Top of Supplied data

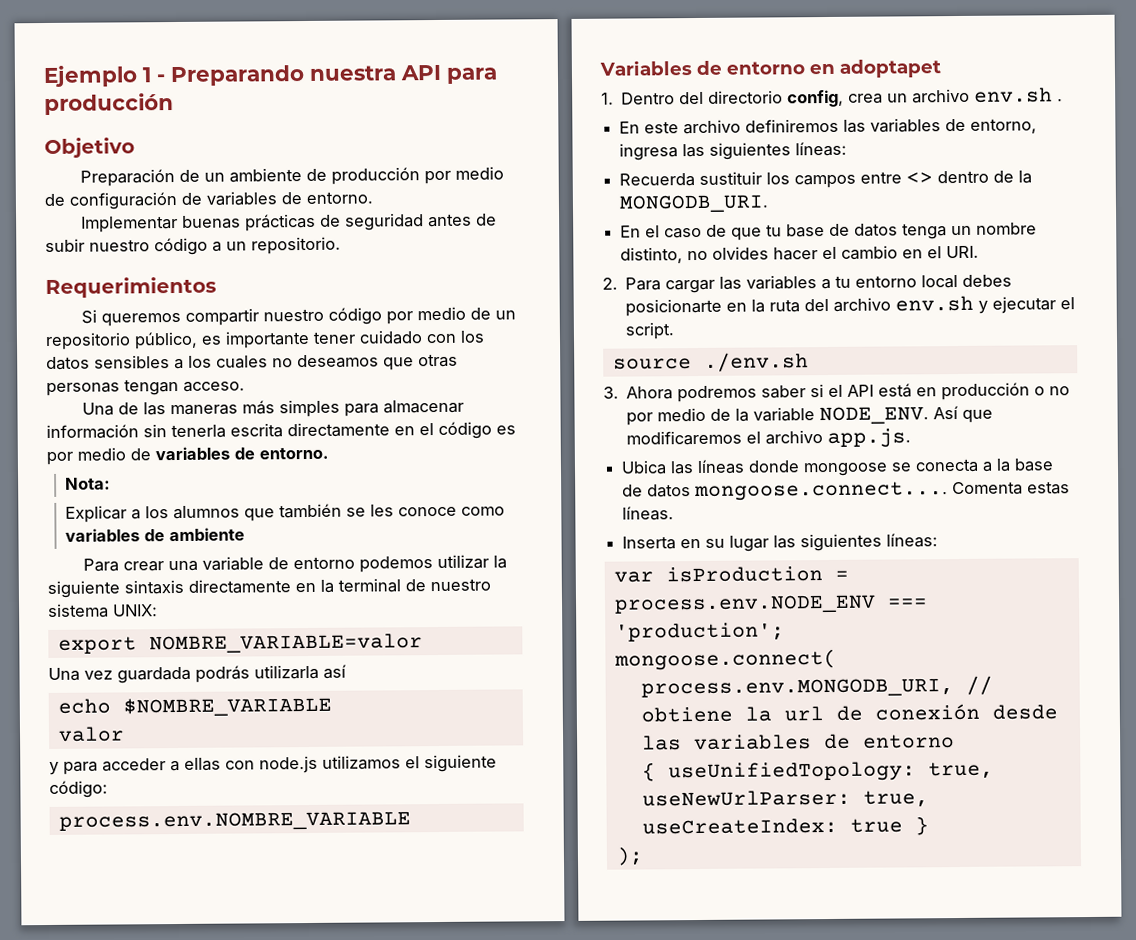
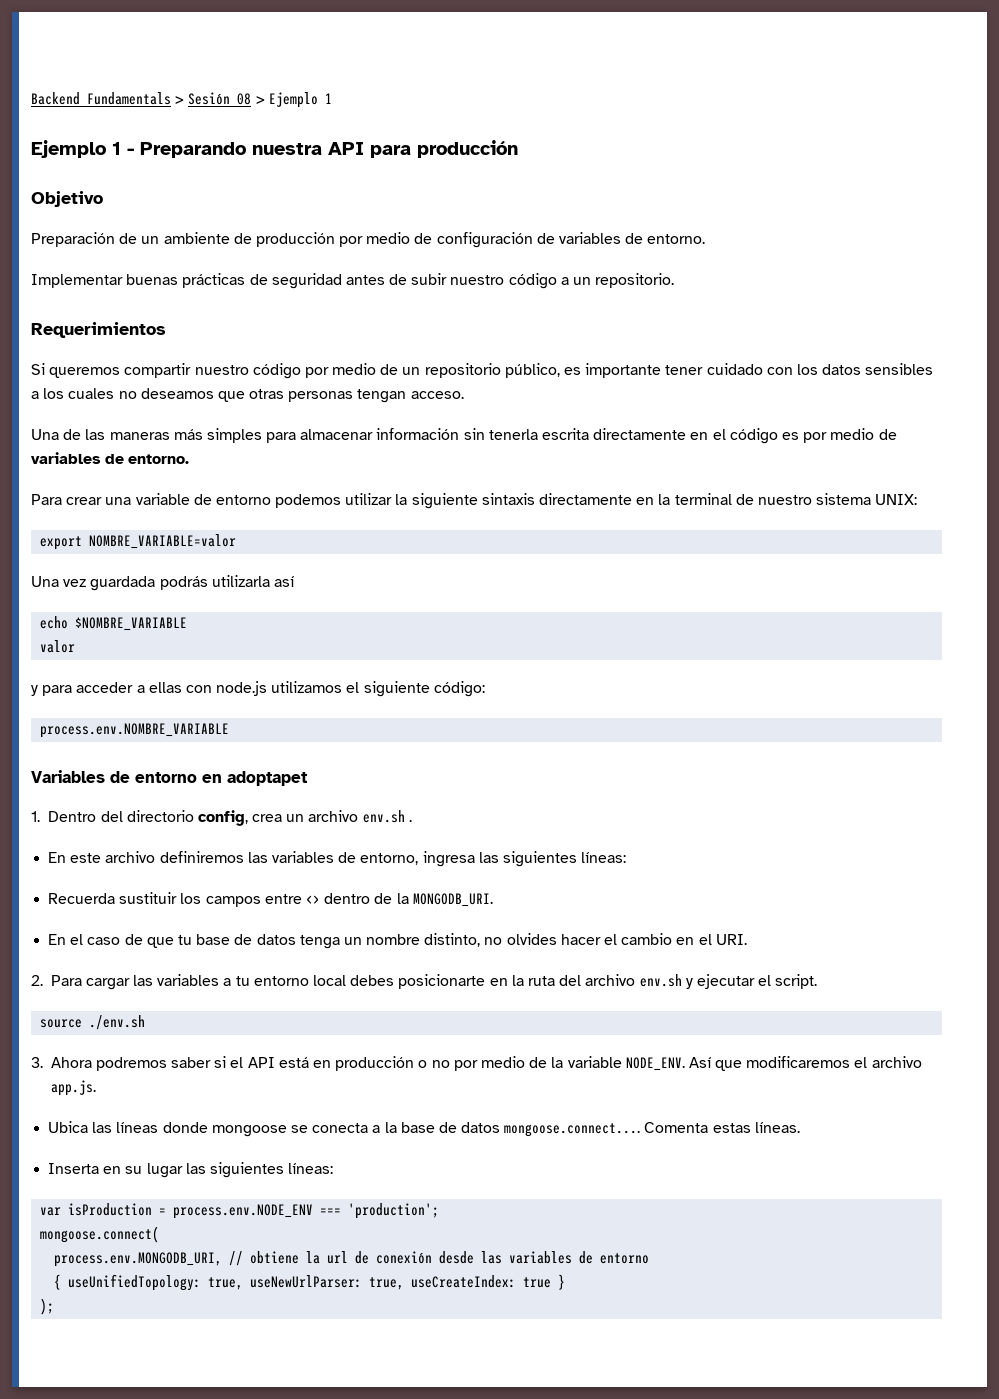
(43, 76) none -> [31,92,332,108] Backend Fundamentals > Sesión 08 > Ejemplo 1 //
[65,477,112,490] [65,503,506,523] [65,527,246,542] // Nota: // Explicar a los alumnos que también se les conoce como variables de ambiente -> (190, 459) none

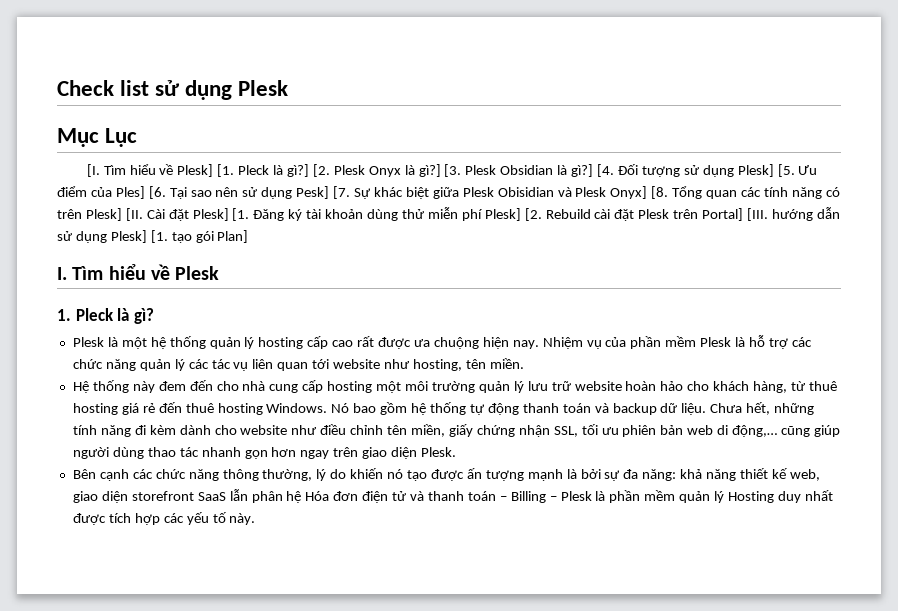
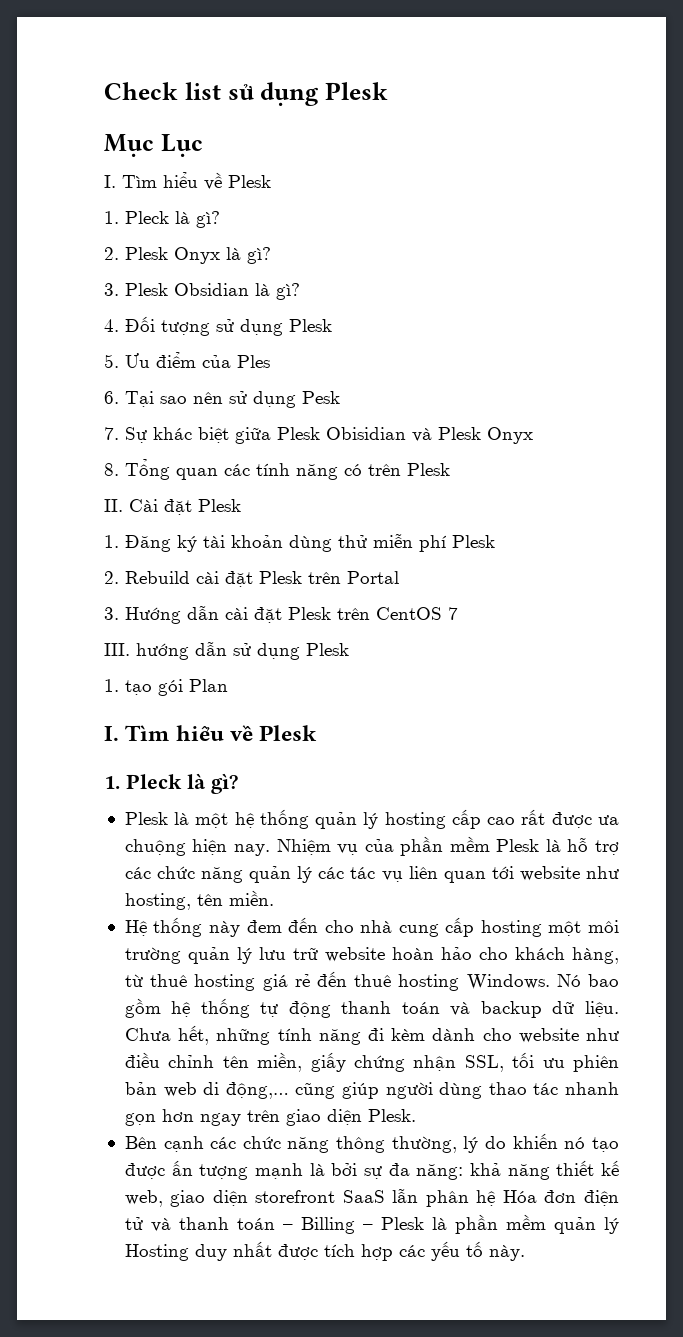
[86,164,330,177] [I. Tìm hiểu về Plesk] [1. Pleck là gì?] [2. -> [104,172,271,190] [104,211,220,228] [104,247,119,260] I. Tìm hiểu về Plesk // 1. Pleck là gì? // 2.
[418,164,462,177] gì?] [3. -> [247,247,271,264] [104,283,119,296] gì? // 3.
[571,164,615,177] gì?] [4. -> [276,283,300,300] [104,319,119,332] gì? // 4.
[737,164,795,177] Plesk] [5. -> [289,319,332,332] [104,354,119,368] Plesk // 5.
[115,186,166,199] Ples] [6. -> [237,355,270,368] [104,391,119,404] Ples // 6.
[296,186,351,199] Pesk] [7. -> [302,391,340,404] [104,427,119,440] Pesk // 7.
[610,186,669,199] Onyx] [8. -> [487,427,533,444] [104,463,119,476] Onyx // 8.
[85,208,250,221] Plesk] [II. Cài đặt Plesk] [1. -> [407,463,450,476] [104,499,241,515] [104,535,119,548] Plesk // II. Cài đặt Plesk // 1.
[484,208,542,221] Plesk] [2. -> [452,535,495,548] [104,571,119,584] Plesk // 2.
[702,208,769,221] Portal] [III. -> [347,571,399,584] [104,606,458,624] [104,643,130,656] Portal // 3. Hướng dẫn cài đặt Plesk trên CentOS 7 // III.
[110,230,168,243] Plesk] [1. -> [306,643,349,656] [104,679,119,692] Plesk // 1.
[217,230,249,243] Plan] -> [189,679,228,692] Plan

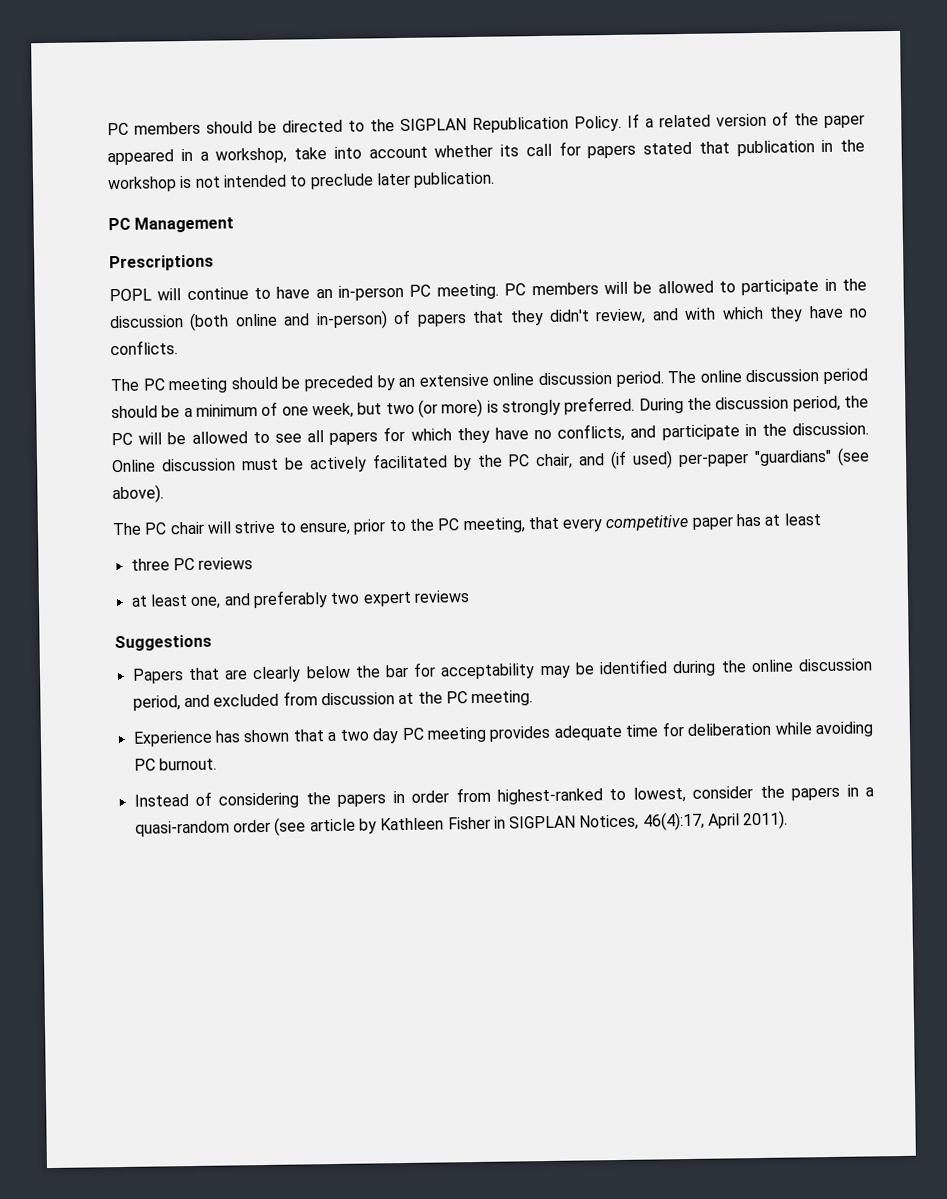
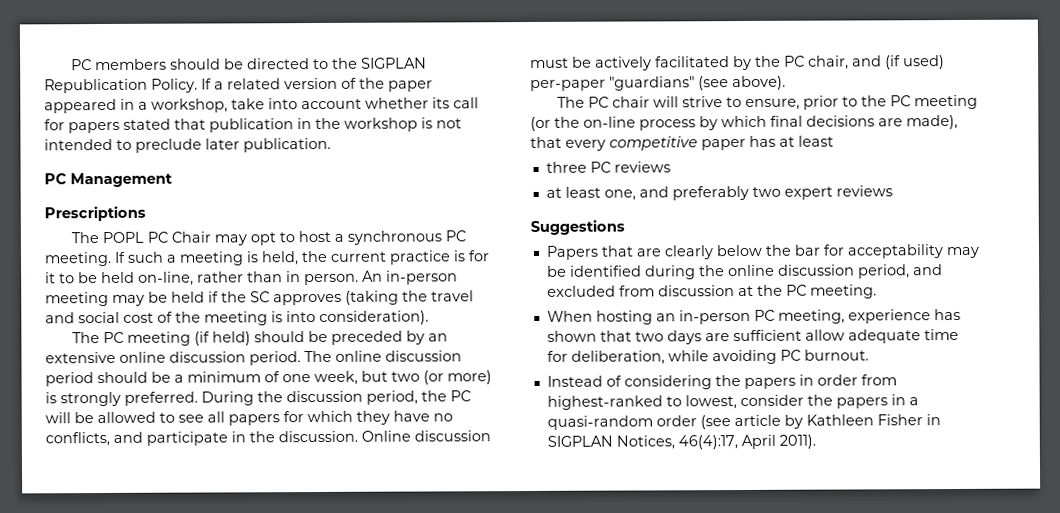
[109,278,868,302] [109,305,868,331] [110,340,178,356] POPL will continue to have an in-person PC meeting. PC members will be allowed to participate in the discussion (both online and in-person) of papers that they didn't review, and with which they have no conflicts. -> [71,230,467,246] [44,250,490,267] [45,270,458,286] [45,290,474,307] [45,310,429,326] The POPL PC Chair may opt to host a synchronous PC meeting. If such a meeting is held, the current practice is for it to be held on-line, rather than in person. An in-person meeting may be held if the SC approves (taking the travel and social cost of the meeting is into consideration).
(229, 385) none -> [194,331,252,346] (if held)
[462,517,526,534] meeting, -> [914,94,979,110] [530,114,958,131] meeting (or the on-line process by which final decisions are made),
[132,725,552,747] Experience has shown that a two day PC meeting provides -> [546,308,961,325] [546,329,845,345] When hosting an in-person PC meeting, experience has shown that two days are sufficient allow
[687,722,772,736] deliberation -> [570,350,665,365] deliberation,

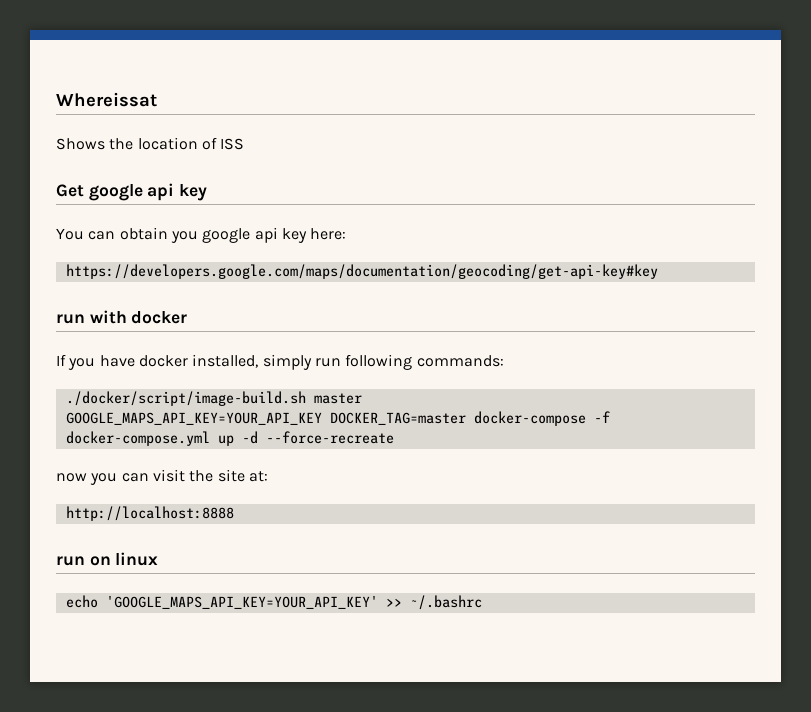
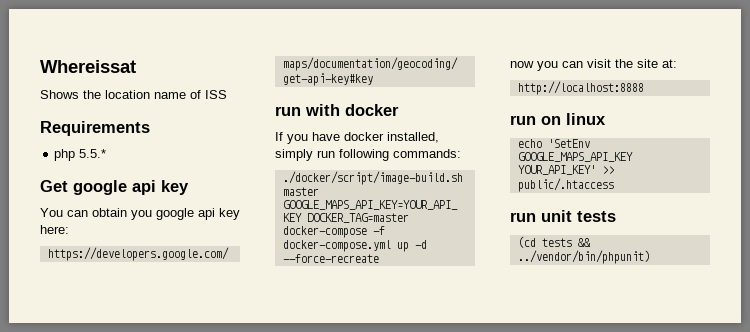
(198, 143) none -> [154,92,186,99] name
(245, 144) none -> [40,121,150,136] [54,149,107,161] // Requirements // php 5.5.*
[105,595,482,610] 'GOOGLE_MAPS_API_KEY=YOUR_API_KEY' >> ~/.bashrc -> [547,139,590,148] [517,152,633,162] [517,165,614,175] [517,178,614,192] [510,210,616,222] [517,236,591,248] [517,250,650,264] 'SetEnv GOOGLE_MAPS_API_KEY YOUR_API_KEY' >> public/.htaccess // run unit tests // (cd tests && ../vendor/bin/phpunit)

Bottom of Supplied data

__Assignment__: Reprint exactly the lines above that start at the one with "[418,164,462,177] gì?] [3." and end at the one with "[484,208,542,221] Plesk] [2.", keeping both and adding none.

__Output of the task__:
[418,164,462,177] gì?] [3. -> [247,247,271,264] [104,283,119,296] gì? // 3.
[571,164,615,177] gì?] [4. -> [276,283,300,300] [104,319,119,332] gì? // 4.
[737,164,795,177] Plesk] [5. -> [289,319,332,332] [104,354,119,368] Plesk // 5.
[115,186,166,199] Ples] [6. -> [237,355,270,368] [104,391,119,404] Ples // 6.
[296,186,351,199] Pesk] [7. -> [302,391,340,404] [104,427,119,440] Pesk // 7.
[610,186,669,199] Onyx] [8. -> [487,427,533,444] [104,463,119,476] Onyx // 8.
[85,208,250,221] Plesk] [II. Cài đặt Plesk] [1. -> [407,463,450,476] [104,499,241,515] [104,535,119,548] Plesk // II. Cài đặt Plesk // 1.
[484,208,542,221] Plesk] [2. -> [452,535,495,548] [104,571,119,584] Plesk // 2.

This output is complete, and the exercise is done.